[Data excerpts]

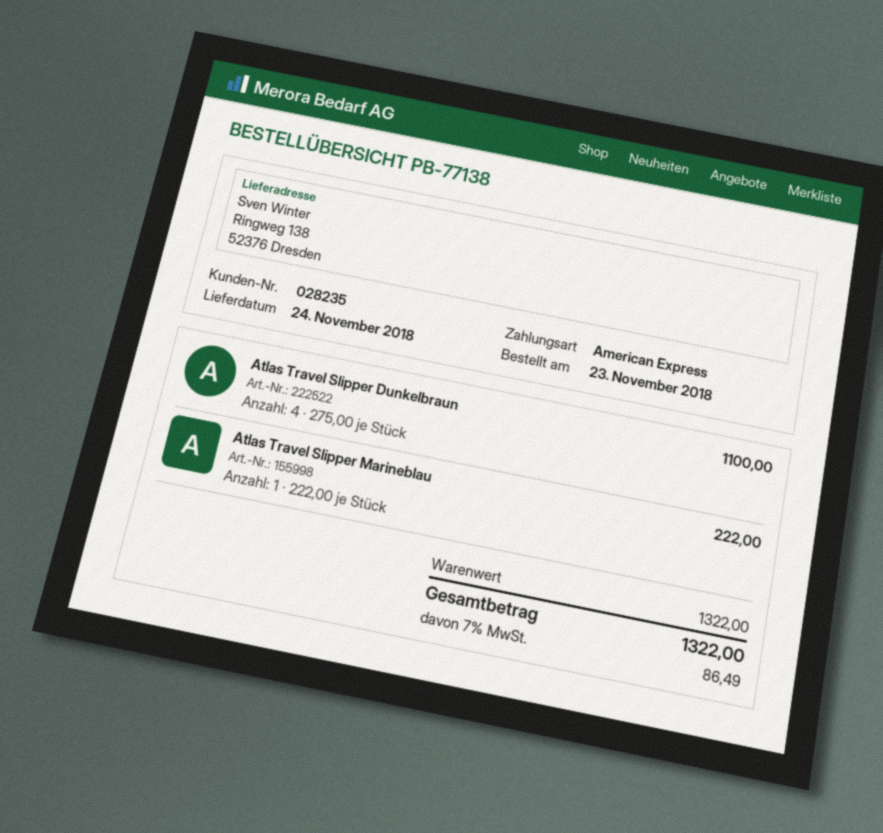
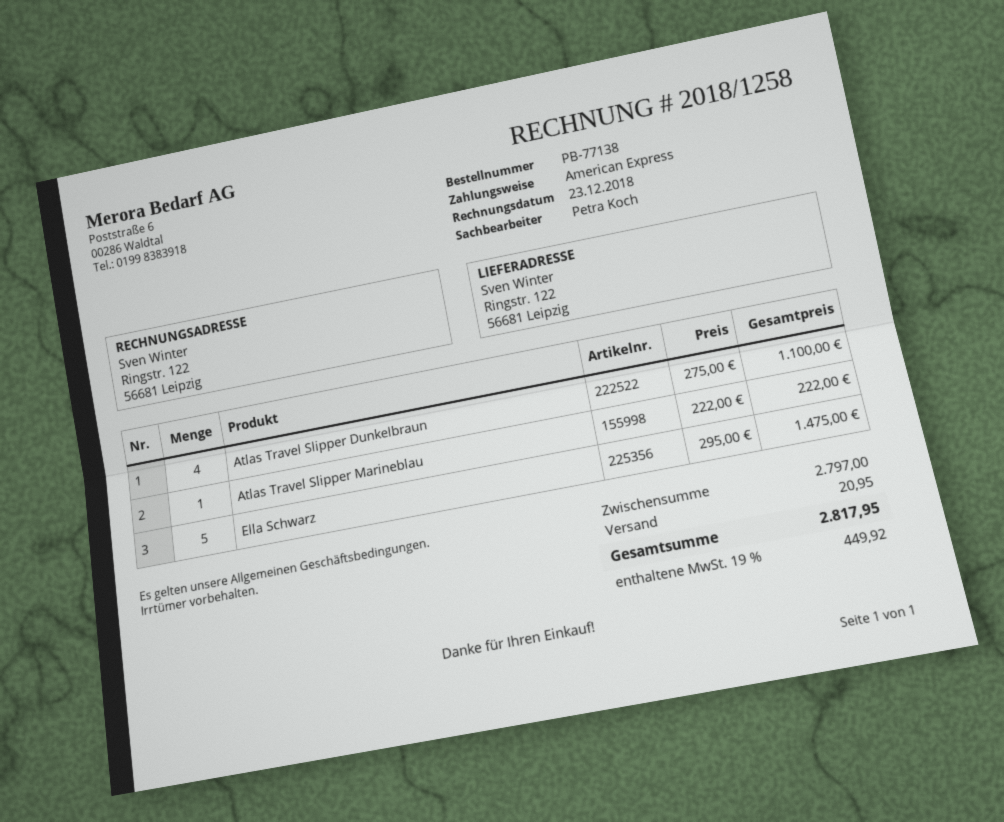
ship to: Ringweg 138, 52376 Dresden -> Ringstr. 122, 56681 Leipzig
Ella Schwarz: none -> 5 x 295.00 = 1475.00
subtotal: 1322.00 -> 2797.00
shipping: none -> 20.95
tax: 7% = 86.49 -> 19% = 449.92
total: 1322.00 -> 2817.95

[/Data excerpts]

» **Work required**: The records above should be returned exactly, with only their pictures held back.

» **Answer**:
ship to: Ringweg 138, 52376 Dresden -> Ringstr. 122, 56681 Leipzig
Ella Schwarz: none -> 5 x 295.00 = 1475.00
subtotal: 1322.00 -> 2797.00
shipping: none -> 20.95
tax: 7% = 86.49 -> 19% = 449.92
total: 1322.00 -> 2817.95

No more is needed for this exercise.